6.2 External Validity

In our empirical study, we studied the 50 most popular games on Steam. The findings of our study may not generalize to other games with different distribution mechanisms. However, as stated in Section 2, Steam is the largest digital distribution platform for PC gaming. Hence, popular Steam games are representative for a large number of games.

6.3 Construct Validity

We identify off-cycle updates with a threshold of 2 times MADFootnote 4. Although we conduct a preliminary experiment to find the threshold that works best for our data, it is possible that some off-cycle updates are not identified by this threshold.

We manually validated our approach for collecting update notes for self-admitted hotfixes and found that our approach has a precision of 88 % and a recall of 87 %, as described in Section 3.2.

7 Conclusion

In this paper, we study the urgent updates of popular games on Steam. Urgent updates fix issues that are deemed critical enough to not be left unfixed until the next regular update.

We conduct an empirical study on 2,419 update notes of the 50 most popular games on the Steam platform, a popular platform for digital game distribution. We use update notes to 1) identify the update strategy that is followed by each game, 2) identify and study urgent updates and 3) study the reasons for releasing urgent updates. The most important findings of our study are:

  1. 1.

    80 % of the studied games have urgent updates. Games that use a frequent update strategy have a higher proportion of 0-day updates than games that follow a build-up candidate update strategy.

  2. 2.

    46 % of the studied games have self-admitted hotfixes. Only 10 % of the 0-day updates are self-admitted hotfixes, which suggests that developers try to hide their mistakes.

  3. 3.

    36 % of the urgent updates are released to make changes to the rules of a game.

  4. 4.

    Feature malfunctions, crashing games and visual bugs are the most commonly given reasons for releasing urgent updates.

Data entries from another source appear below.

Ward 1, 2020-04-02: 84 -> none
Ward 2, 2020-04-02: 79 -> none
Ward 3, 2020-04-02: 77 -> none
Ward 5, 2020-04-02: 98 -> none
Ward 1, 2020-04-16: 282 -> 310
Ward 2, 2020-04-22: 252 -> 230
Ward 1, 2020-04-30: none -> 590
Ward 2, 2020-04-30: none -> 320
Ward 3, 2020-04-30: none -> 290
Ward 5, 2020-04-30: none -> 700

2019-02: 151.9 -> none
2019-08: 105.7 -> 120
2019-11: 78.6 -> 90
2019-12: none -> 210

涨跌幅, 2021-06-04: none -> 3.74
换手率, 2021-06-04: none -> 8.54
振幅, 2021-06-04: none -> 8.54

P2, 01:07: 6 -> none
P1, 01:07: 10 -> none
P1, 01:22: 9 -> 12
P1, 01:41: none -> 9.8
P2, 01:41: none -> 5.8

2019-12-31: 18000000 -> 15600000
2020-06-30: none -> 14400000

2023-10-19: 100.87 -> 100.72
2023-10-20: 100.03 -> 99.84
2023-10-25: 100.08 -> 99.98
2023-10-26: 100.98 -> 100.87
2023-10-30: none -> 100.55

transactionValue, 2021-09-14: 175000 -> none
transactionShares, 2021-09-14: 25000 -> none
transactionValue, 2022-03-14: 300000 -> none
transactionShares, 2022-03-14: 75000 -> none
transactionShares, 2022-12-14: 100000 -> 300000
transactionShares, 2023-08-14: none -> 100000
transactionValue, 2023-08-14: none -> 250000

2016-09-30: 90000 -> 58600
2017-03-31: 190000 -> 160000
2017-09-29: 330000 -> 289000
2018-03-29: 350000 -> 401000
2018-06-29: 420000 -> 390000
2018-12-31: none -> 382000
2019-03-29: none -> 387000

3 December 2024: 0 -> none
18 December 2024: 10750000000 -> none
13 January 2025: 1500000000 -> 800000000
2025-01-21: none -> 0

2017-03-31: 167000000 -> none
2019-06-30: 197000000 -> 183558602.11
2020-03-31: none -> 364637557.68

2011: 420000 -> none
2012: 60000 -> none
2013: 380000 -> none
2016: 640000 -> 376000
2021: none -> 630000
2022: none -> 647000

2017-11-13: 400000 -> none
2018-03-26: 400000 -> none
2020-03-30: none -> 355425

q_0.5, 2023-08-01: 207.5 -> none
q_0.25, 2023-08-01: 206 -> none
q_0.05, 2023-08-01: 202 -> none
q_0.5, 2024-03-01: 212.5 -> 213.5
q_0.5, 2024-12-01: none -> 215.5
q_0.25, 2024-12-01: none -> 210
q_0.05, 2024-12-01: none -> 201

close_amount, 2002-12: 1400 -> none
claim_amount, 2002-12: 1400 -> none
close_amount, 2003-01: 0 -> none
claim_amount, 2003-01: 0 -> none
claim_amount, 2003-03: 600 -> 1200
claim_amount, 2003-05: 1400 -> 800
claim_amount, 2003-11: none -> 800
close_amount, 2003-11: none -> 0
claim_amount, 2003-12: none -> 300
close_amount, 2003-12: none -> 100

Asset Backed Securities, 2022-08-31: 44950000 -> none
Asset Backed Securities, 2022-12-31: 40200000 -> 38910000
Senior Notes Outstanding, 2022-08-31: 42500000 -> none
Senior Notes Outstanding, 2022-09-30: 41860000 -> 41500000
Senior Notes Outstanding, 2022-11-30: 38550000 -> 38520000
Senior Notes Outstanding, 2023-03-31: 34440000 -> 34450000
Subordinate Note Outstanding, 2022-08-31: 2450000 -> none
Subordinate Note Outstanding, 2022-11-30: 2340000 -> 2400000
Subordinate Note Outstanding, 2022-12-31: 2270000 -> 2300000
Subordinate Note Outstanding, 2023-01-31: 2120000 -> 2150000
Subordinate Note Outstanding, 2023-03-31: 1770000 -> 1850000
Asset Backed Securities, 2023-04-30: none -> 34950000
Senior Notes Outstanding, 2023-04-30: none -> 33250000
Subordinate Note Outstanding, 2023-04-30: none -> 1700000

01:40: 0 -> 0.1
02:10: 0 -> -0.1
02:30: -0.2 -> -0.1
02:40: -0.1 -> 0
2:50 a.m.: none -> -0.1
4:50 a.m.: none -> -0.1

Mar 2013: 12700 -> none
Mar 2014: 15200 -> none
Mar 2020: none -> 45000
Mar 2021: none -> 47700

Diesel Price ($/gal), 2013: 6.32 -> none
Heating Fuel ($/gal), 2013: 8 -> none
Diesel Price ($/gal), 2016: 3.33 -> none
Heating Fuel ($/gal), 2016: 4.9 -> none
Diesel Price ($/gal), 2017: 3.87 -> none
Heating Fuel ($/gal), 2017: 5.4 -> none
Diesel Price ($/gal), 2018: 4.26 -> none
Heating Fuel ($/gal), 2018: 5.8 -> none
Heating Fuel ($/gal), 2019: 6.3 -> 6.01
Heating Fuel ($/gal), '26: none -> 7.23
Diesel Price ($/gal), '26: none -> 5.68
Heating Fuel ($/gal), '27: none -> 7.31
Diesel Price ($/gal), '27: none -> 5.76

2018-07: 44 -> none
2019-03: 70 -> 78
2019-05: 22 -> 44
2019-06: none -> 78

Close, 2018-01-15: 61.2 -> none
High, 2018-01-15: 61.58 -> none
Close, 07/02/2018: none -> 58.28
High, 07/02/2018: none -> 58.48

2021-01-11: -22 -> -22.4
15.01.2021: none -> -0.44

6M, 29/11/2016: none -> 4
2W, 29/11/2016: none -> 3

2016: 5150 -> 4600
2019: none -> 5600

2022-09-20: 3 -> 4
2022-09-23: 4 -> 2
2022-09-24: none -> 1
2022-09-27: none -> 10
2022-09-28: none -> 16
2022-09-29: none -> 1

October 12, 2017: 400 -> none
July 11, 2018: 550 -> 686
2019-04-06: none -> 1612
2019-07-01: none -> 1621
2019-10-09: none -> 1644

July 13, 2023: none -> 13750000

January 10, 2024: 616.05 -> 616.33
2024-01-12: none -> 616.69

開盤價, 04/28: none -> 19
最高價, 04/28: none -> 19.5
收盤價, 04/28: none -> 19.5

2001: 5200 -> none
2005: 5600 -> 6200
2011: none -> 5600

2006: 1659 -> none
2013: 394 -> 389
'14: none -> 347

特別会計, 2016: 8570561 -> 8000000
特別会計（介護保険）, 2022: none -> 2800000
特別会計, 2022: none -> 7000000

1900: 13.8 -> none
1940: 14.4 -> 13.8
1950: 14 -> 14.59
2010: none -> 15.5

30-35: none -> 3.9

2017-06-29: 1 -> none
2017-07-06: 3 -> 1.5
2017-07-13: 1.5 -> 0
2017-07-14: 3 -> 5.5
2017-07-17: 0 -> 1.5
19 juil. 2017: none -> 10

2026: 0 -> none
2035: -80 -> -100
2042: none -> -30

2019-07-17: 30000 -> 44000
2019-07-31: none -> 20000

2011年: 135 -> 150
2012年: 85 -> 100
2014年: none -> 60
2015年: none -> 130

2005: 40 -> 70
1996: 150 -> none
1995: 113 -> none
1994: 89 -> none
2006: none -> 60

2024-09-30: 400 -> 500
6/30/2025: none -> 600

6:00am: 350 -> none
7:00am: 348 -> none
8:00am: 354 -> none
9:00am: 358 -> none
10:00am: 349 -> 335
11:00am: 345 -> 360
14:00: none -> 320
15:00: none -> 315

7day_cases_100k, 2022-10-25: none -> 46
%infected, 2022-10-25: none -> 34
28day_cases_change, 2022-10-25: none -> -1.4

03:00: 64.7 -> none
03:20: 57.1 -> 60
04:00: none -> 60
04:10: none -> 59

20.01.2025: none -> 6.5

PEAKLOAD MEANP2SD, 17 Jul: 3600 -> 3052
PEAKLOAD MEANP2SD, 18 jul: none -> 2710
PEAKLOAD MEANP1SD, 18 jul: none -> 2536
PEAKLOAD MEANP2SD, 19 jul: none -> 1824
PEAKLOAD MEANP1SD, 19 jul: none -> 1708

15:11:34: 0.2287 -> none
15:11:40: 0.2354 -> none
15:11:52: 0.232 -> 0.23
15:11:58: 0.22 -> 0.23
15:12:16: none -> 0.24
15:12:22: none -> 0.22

The most important contribution of our paper is the finding that the choice of update strategy seems to affect the proportion of 0-day updates that developers have to release. We observe that games that release frequently also release a higher proportion of 0-day updates than games that use a traditional build-up candidate update strategy. Our findings are consistent with the findings of Souza et al. (2015), who show that releasing frequently leads to a higher proportion of patches that must be reverted.

Prior work (Khomh et al. 2012; Khomh et al. 2015; da Costa et al. 2016) on update strategies focuses mostly on the Mozilla Firefox project, in which the update strategy changed from traditional build-up candidate updates to frequent updates (i.e., every six weeks). In this paper, we show that most games update much more frequently than once every six weeks, a phenomenon that was recently observed for mobile apps (McIlroy et al. 2016). The unique distribution mechanism (e.g. online store) of games and mobile apps allows developers to release updates for their software at an increasingly rapid pace. Future research efforts need to carefully reconsider how such rapid pace of updating software influences our well-established understandings of software engineering practices and theories.